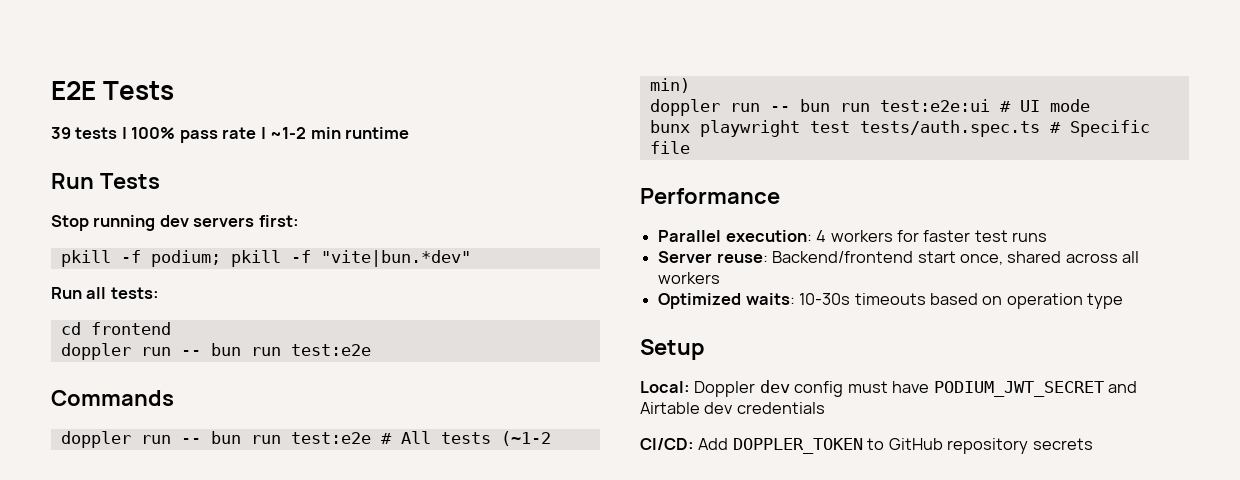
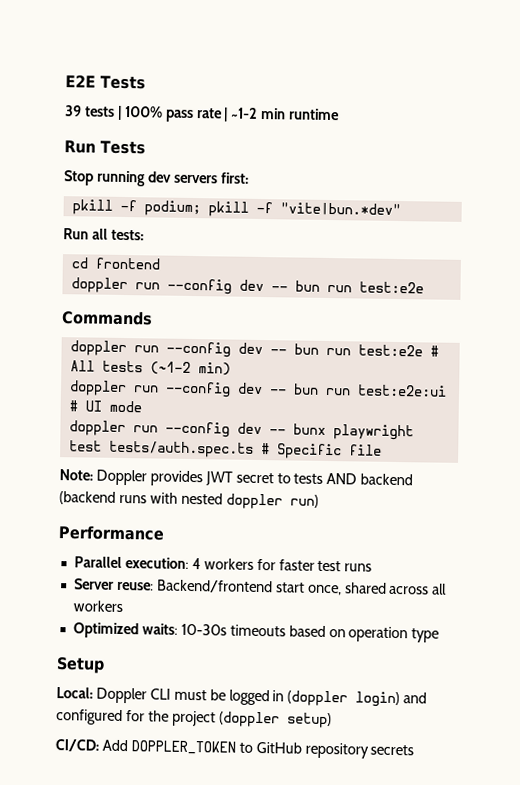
  cd frontend
- doppler run -- bun run test:e2e
+ doppler run --config dev -- bun run test:e2e
- doppler run -- bun run test:e2e # All tests (~1-2 min)
+ doppler run --config dev -- bun run test:e2e # All tests (~1-2 min)
- doppler run -- bun run test:e2e:ui # UI mode
+ doppler run --config dev -- bun run test:e2e:ui # UI mode
- bunx playwright test tests/auth.spec.ts # Specific file
+ doppler run --config dev -- bunx playwright test tests/auth.spec.ts # Specific file
+ Note: Doppler provides JWT secret to tests AND backend (backend runs with nested doppler run)
- Local: Doppler dev config must have PODIUM_JWT_SECRET and Airtable dev credentials
+ Local: Doppler CLI must be logged in (doppler login) and configured for the project (doppler setup)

____

Set down exactly, and only, the lines from the one containing "- Local: Doppler" to the final line of the data.

- Local: Doppler dev config must have PODIUM_JWT_SECRET and Airtable dev credentials
+ Local: Doppler CLI must be logged in (doppler login) and configured for the project (doppler setup)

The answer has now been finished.